_Exercise brief:_ Retype the records below exactly as they appear, but leave out any pictures.

☆ ☆ ☆ ☆

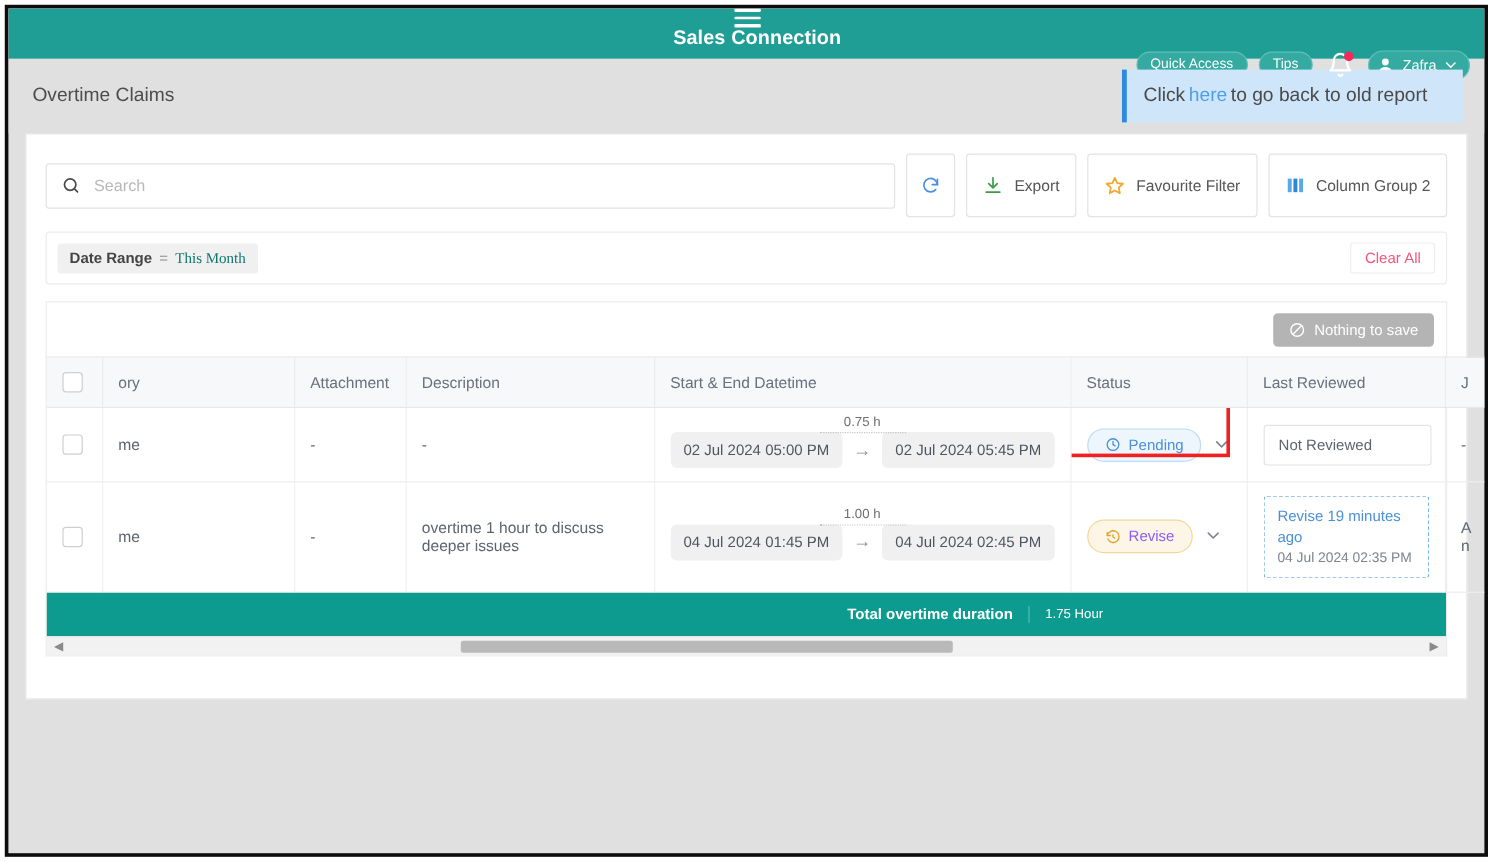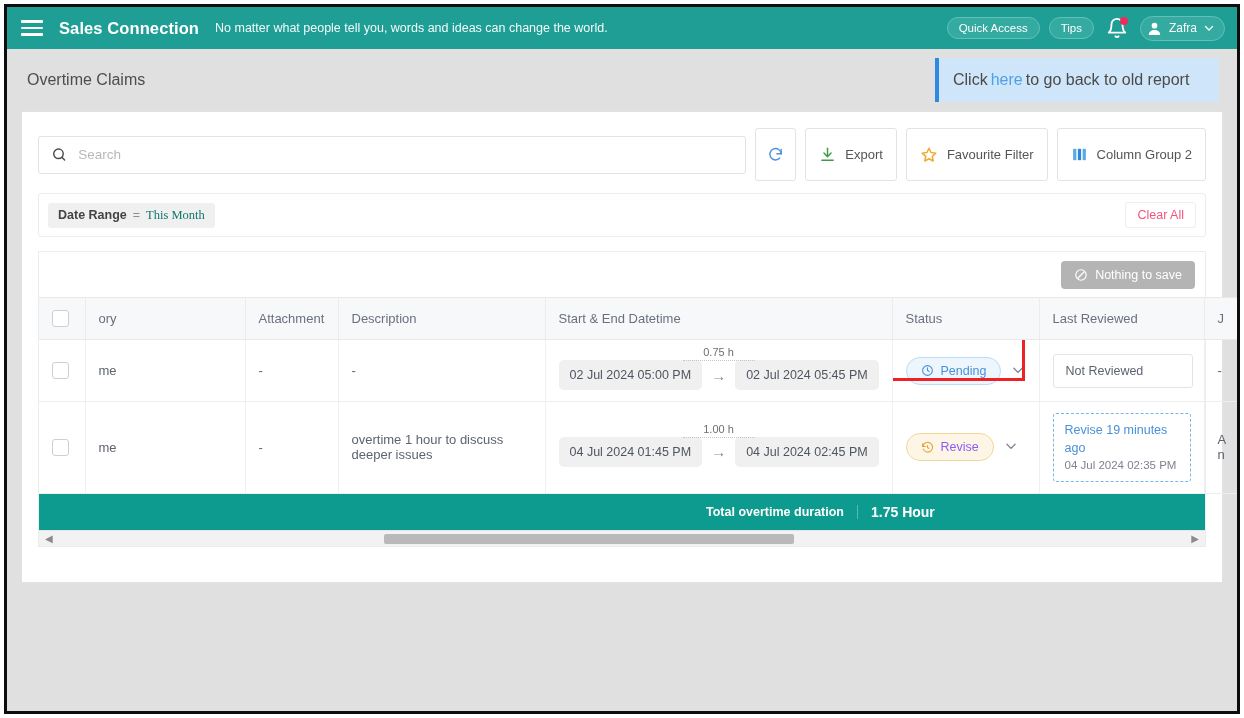--- a/index.html
+++ b/index.html
@@ -22,6 +22,7 @@
     height: 42px; background: #1f9e95;
     display: flex; align-items: center; padding: 0 12px 0 14px;
     color: #ffffff;
+    flex-direction: column;
   }
   .hamburger { width: 22px; display: flex; flex-direction: column; gap: 4px; cursor: pointer; }
   .hamburger span { display: block; height: 2.5px; background: #fff; border-radius: 1px; }

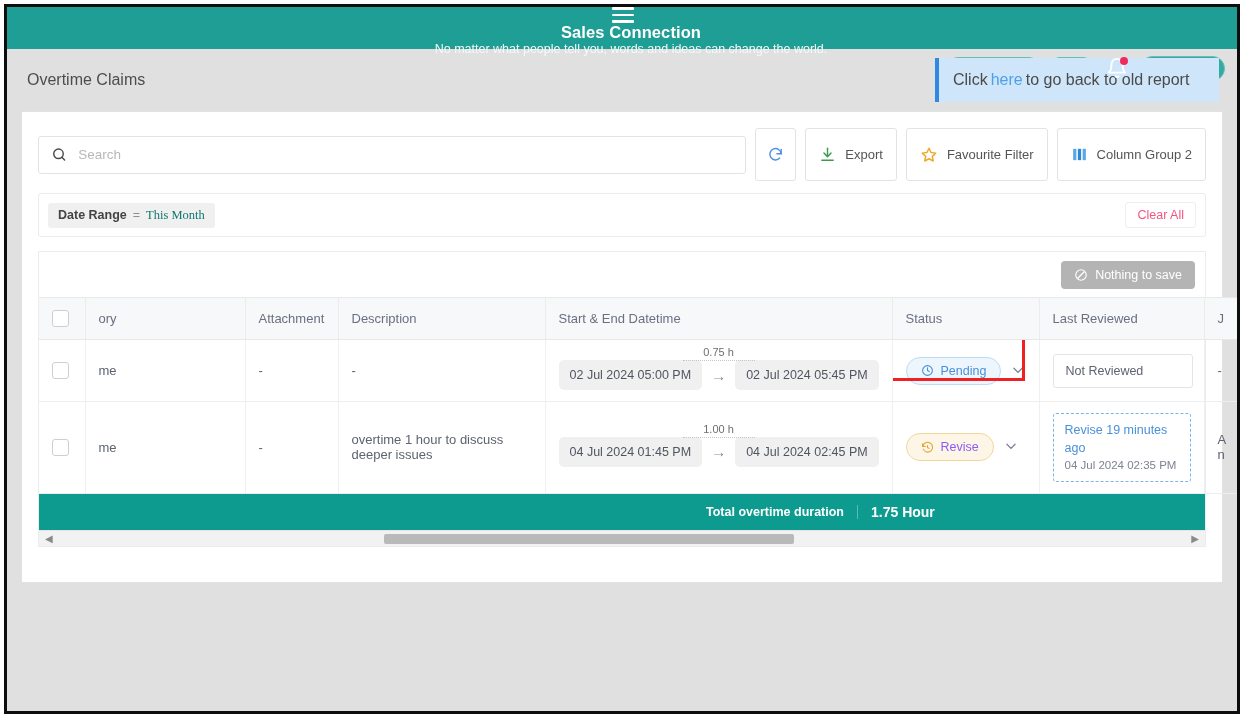--- a/index.html
+++ b/index.html
@@ -210,7 +210,6 @@
         <span></span>
     </div>
     <div class="brand">Sales Connection</div>
-    <div class="tagline">No matter what people tell you, words and ideas can change the world.</div>
 
     <div class="nav-right">
       <div class="pill">Quick Access</div>

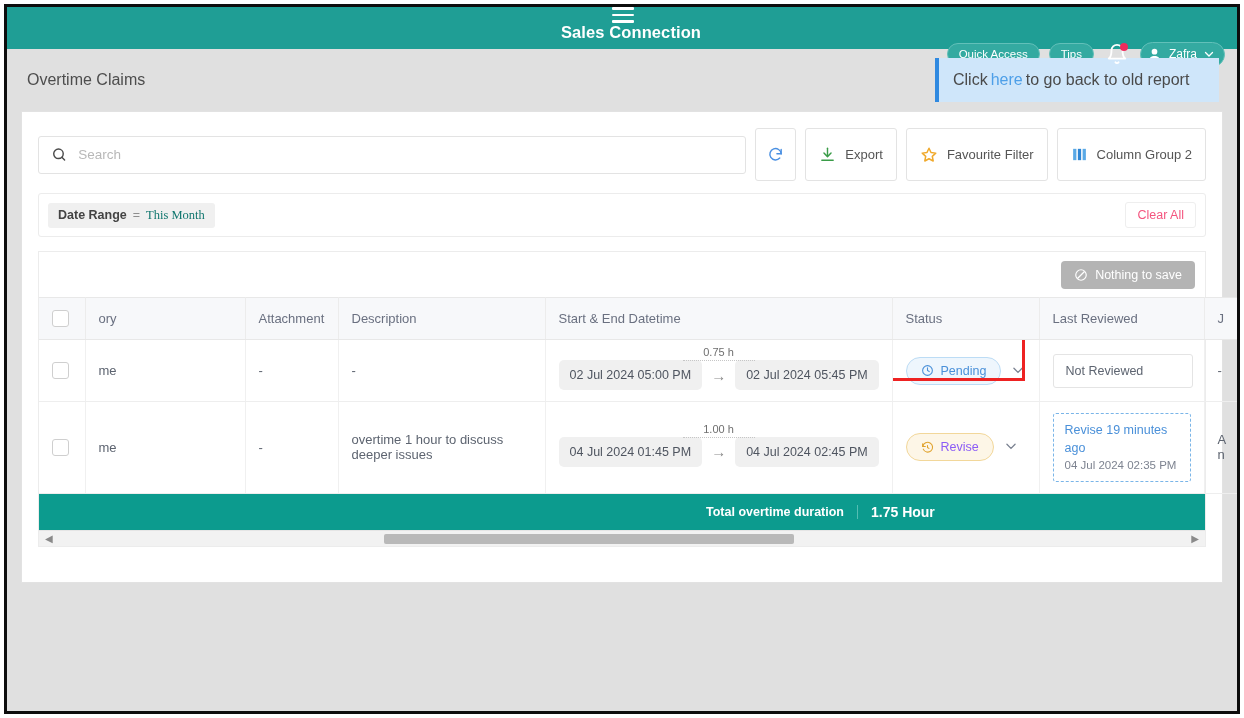--- a/index.html
+++ b/index.html
@@ -170,7 +170,7 @@
     flex: 1; text-align: right; font-size: 12.5px; font-weight: bold; padding-right: 13px;
     border-right: 1px solid #55bdb3;
   }
-  .totalrow .val { width: 347px; font-size: 14px; font-weight: bold; padding-left: 13px; }
+  .totalrow .val { width: 347px; font-size: 11px; font-weight: normal; padding-left: 13px; }
 
   .hscroll {
     height: 16px; background: #f2f2f2; position: relative; border-top: 1px solid #e5e5e5;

☆ ☆ ☆ ☆

_Response:_
--- a/index.html
+++ b/index.html
@@ -22,6 +22,7 @@
     height: 42px; background: #1f9e95;
     display: flex; align-items: center; padding: 0 12px 0 14px;
     color: #ffffff;
+    flex-direction: column;
   }
   .hamburger { width: 22px; display: flex; flex-direction: column; gap: 4px; cursor: pointer; }
   .hamburger span { display: block; height: 2.5px; background: #fff; border-radius: 1px; }

--- a/index.html
+++ b/index.html
@@ -210,7 +210,6 @@
         <span></span>
     </div>
     <div class="brand">Sales Connection</div>
-    <div class="tagline">No matter what people tell you, words and ideas can change the world.</div>
 
     <div class="nav-right">
       <div class="pill">Quick Access</div>

--- a/index.html
+++ b/index.html
@@ -170,7 +170,7 @@
     flex: 1; text-align: right; font-size: 12.5px; font-weight: bold; padding-right: 13px;
     border-right: 1px solid #55bdb3;
   }
-  .totalrow .val { width: 347px; font-size: 14px; font-weight: bold; padding-left: 13px; }
+  .totalrow .val { width: 347px; font-size: 11px; font-weight: normal; padding-left: 13px; }
 
   .hscroll {
     height: 16px; background: #f2f2f2; position: relative; border-top: 1px solid #e5e5e5;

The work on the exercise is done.